From Canvas to Camera, Search for Inner Peace
Well-known artist Sanjay Bhattacharya (59) is not happy with the way the world is changing. He uses the lines ‘na…mono lagena’ from a classic Salil Chowdhary song sung by Lata Mangeshkar, to describe his state of mind.
“After years of painting canvasses within the four walls of my Delhi studio my soul has been gripped by sense of detachment and perhaps depression too. I felt something amiss,” he says.Being the restless artist that he is, he has channelled these feelings to find a new form of artistic expression.
But as an artist over the years Bhattacharya had made numerous realistic paintings and sketches going out in the open. What has changed now?
“The world in which we live today has changed. Outdoor painting is obsolete now. Today the scenario is such that it is not possible to go out in public spaces, with your paints, canvas and easel, to make a painting. I have a feeling that people would not accept you in their midst today. People doubt your intentions. They resent your presence. It is not like what it used to be. Then I found a solution in going out. I realised that using a camera to take the images that strike you as an artist is the only way out,” he says.
This artist has been travelling a lot in the last few years. But not alone. “My camera has been a constant companion with me in these journeys. My travels and the images I take during them with my camera have the sole purpose of giving an inner peace to my soul,” Bhattacharya says.
It has been a fair while since he has used his camera to catch the images that touch his artistic sensibilities. There is a lot and often quirky that catches his attention. He has taken images of rusting boards on construction sites, patterns forming over the tar on road building sites and steel utensils piled on a table in a roadside dhaba.
He has also worked to capture nature, such as silent landscapes from Ladakh, evening descending over the still waters of a pond in Shantiniketan and horizons over the sea. These are some of the images displayed in huge frames in his on-going solo exhibition in India Habitat Centre, Lodhi Road, New Delhi.
Bhattacharya has also focused on just faces and expressions. “My attention is taken by the faces which show pain, joy, passage of time and age.”
Another interesting series he did with his camera is on dripping water taps. “It was in Jaisalmer that I saw these taps. When I took images of these taps with running water I just thought of the many people in our country who walk miles for water, and how many who wait for rains to fill a single bucket of water-and look at these taps-there is no one to repair the washers that have become old, no one to come out and shut of these taps so that water is not wasted. Everything around the flowing and trickling water became a symbol of neglected life objects,” he points out.
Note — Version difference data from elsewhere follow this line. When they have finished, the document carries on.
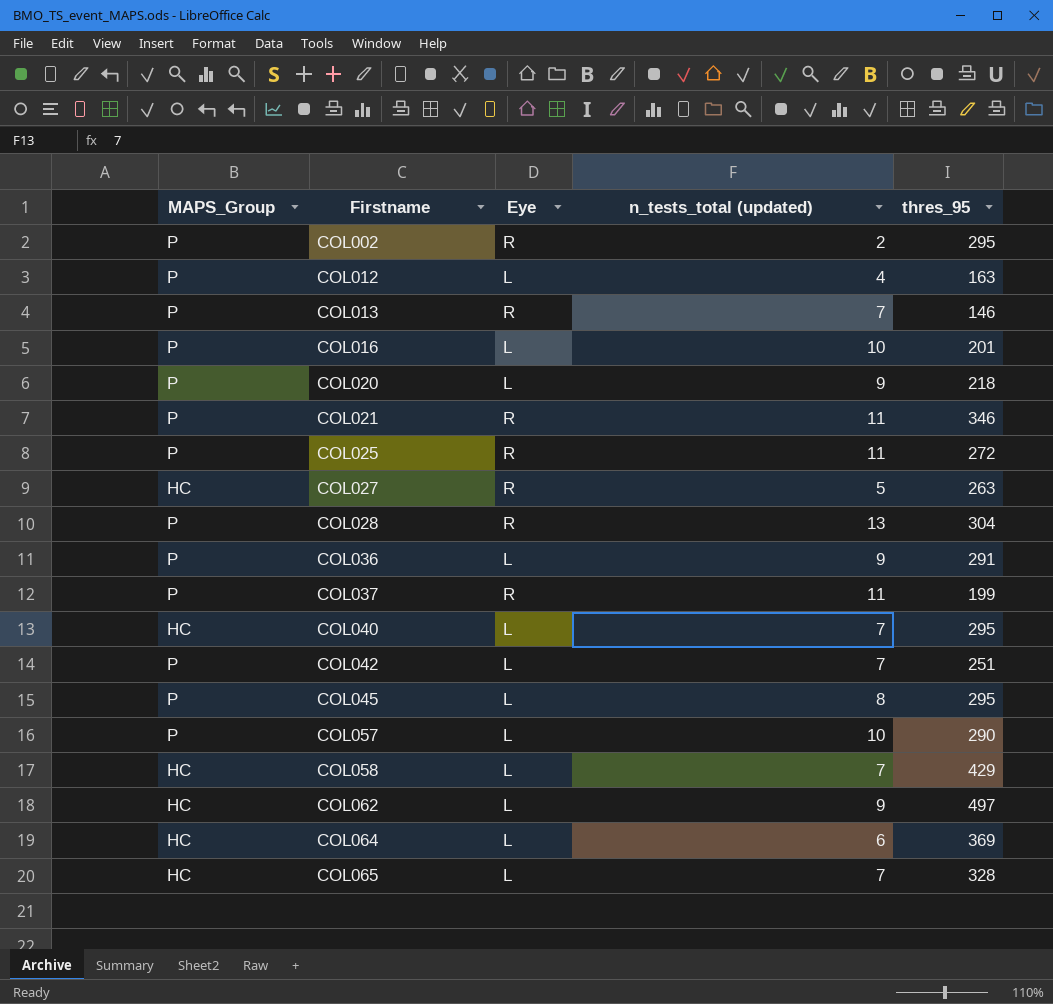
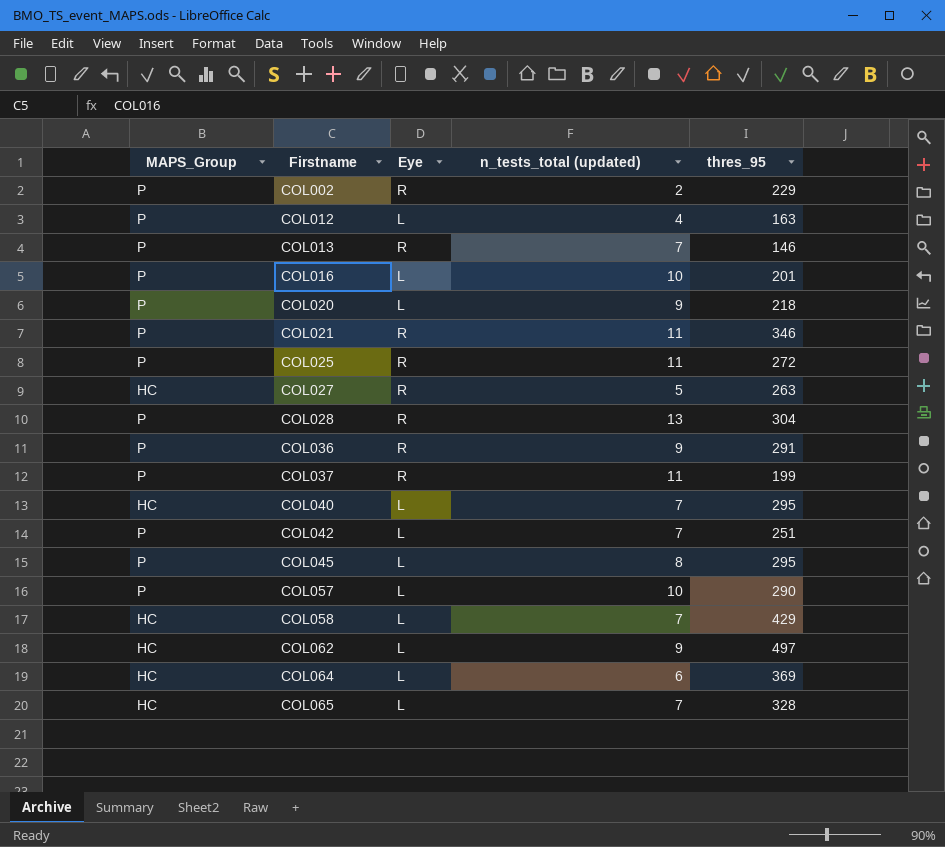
COL002 | thres_95: 295 -> 229
COL036 | Eye: L -> R

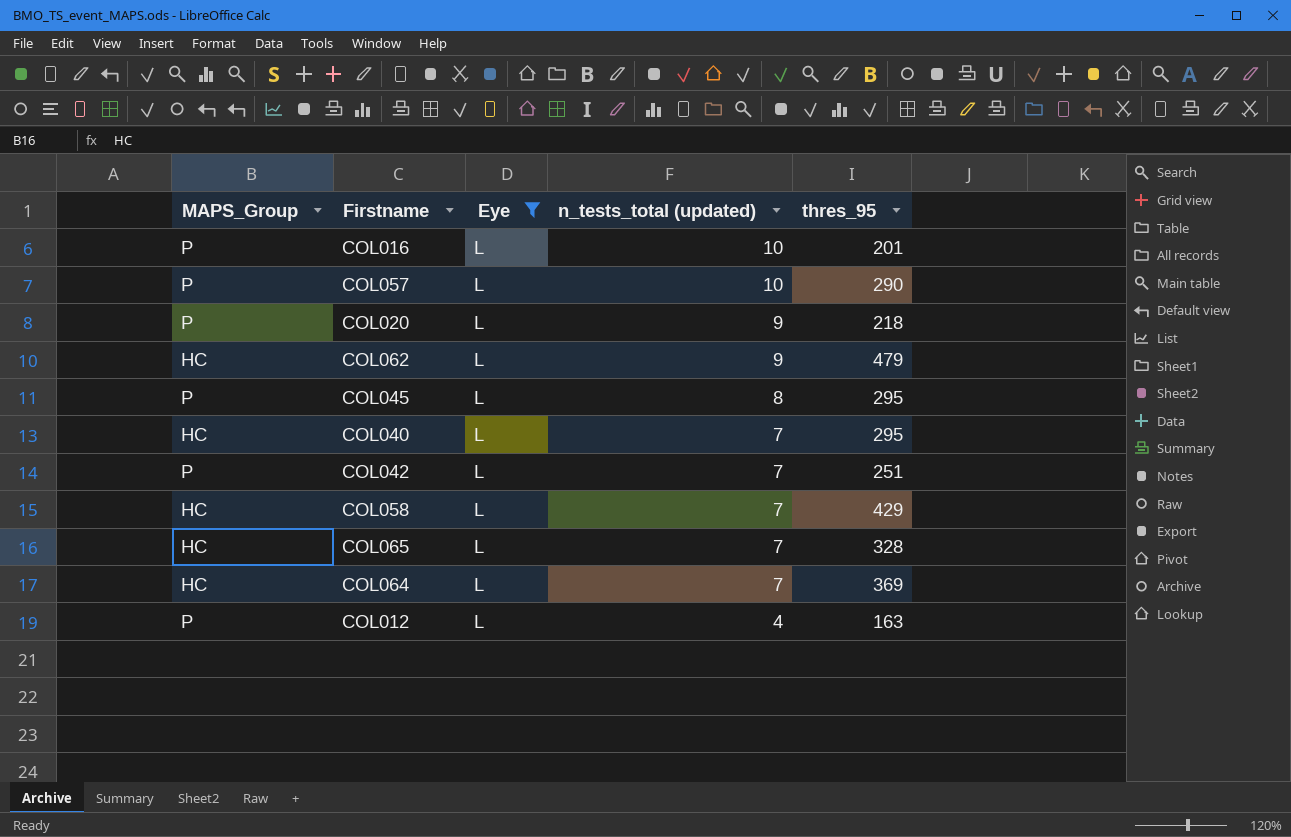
filter: none -> Eye = L
row order: Firstname ascending -> n_tests_total (updated) descending
COL062 | thres_95: 497 -> 479
COL064 | n_tests_total (updated): 6 -> 7

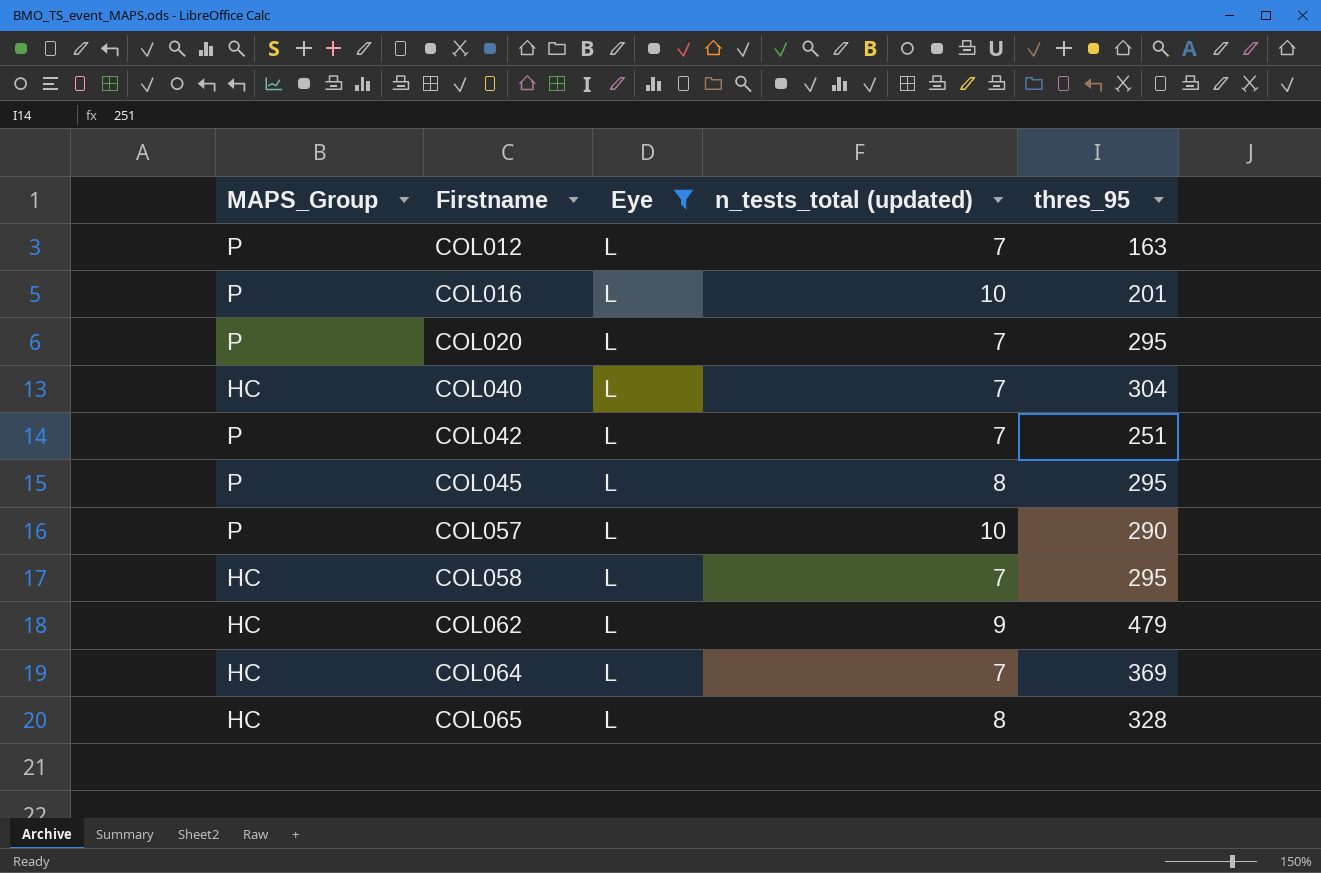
row order: n_tests_total (updated) descending -> Firstname ascending
COL012 | n_tests_total (updated): 4 -> 7
COL020 | n_tests_total (updated): 9 -> 7
COL020 | thres_95: 218 -> 295
COL040 | thres_95: 295 -> 304
COL058 | thres_95: 429 -> 295
COL065 | n_tests_total (updated): 7 -> 8

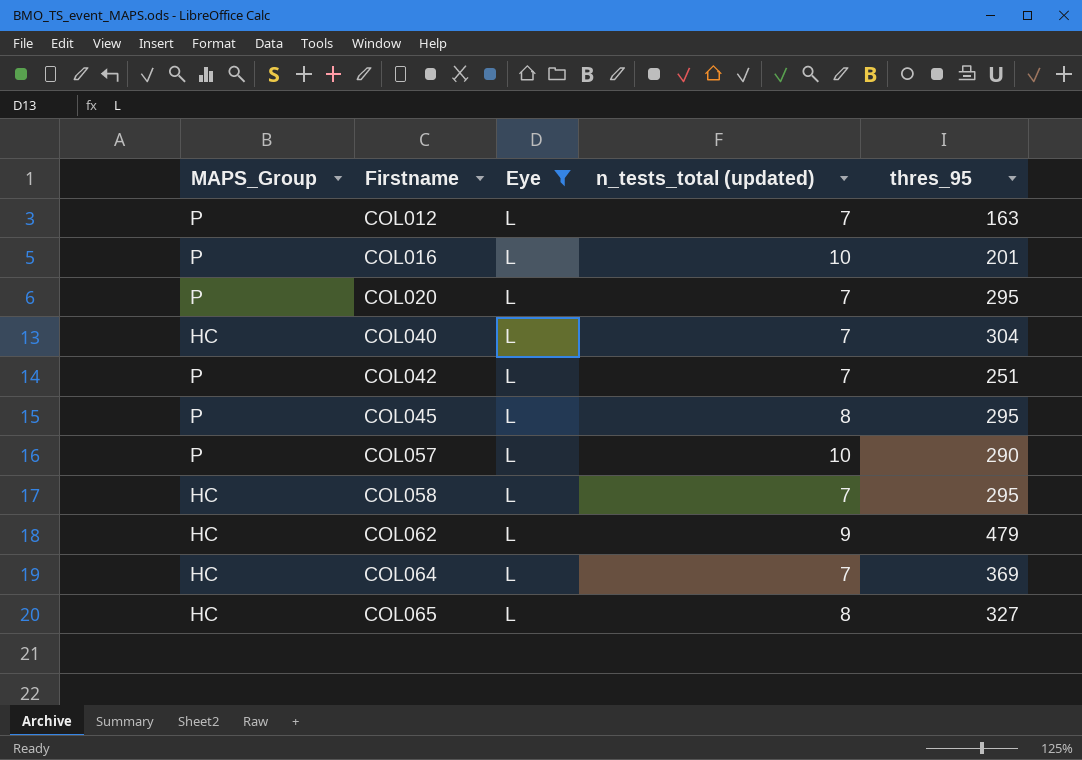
COL065 | thres_95: 328 -> 327

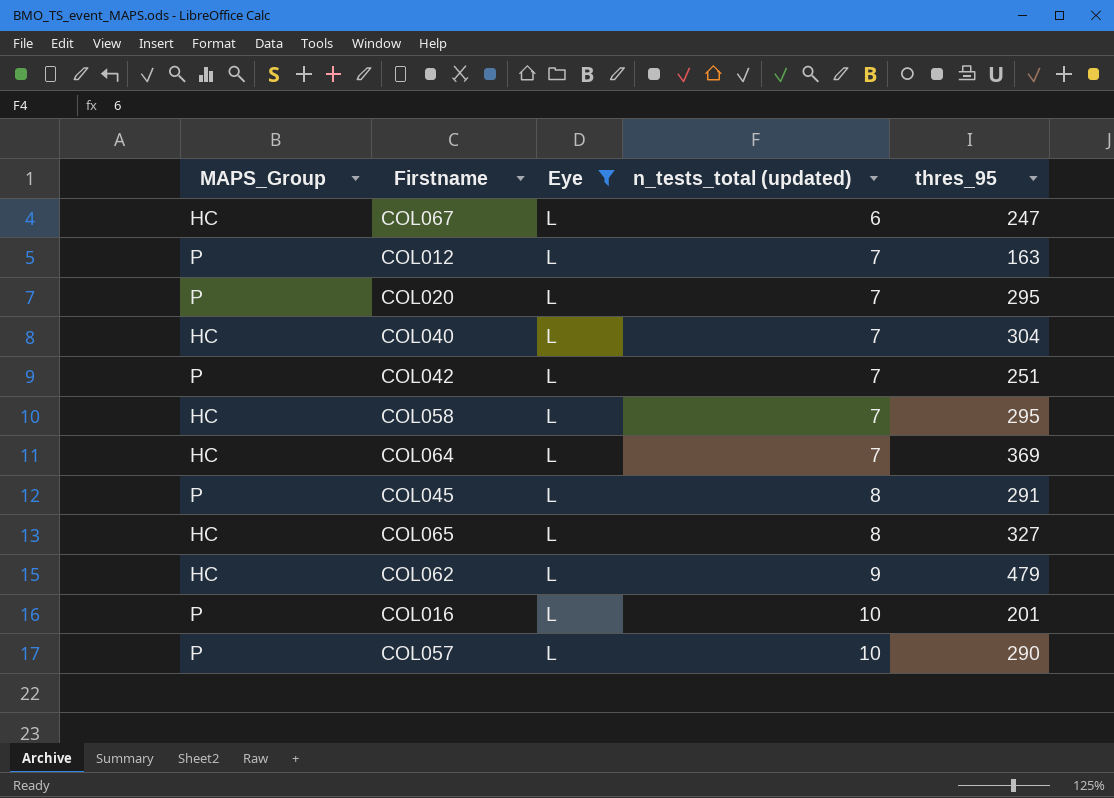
row order: Firstname ascending -> n_tests_total (updated) ascending
row COL067: none -> HC | L | 6 | 247
COL045 | thres_95: 295 -> 291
Over the years Sanjay Bhattacharya, who studied art at Government College of Arts and Crafts, Kolkata has always been trying to find new expressions for the artist in him. He started with realistic watercolours, then moved to making landscapes in oils and then did a famous series of portraits of political leaders.
In between he also did a much-appreciated series inspired by the art of Salvador Dali and Rembrandt. Till he found his love for the camera. “Today camera has become part of my life, even though I don’t call myself a photographer. I will continue to paint and meet deadlines. I have to do that for survival. But for inner peace I think I will continue to take pictures, out in the open,” he smiles.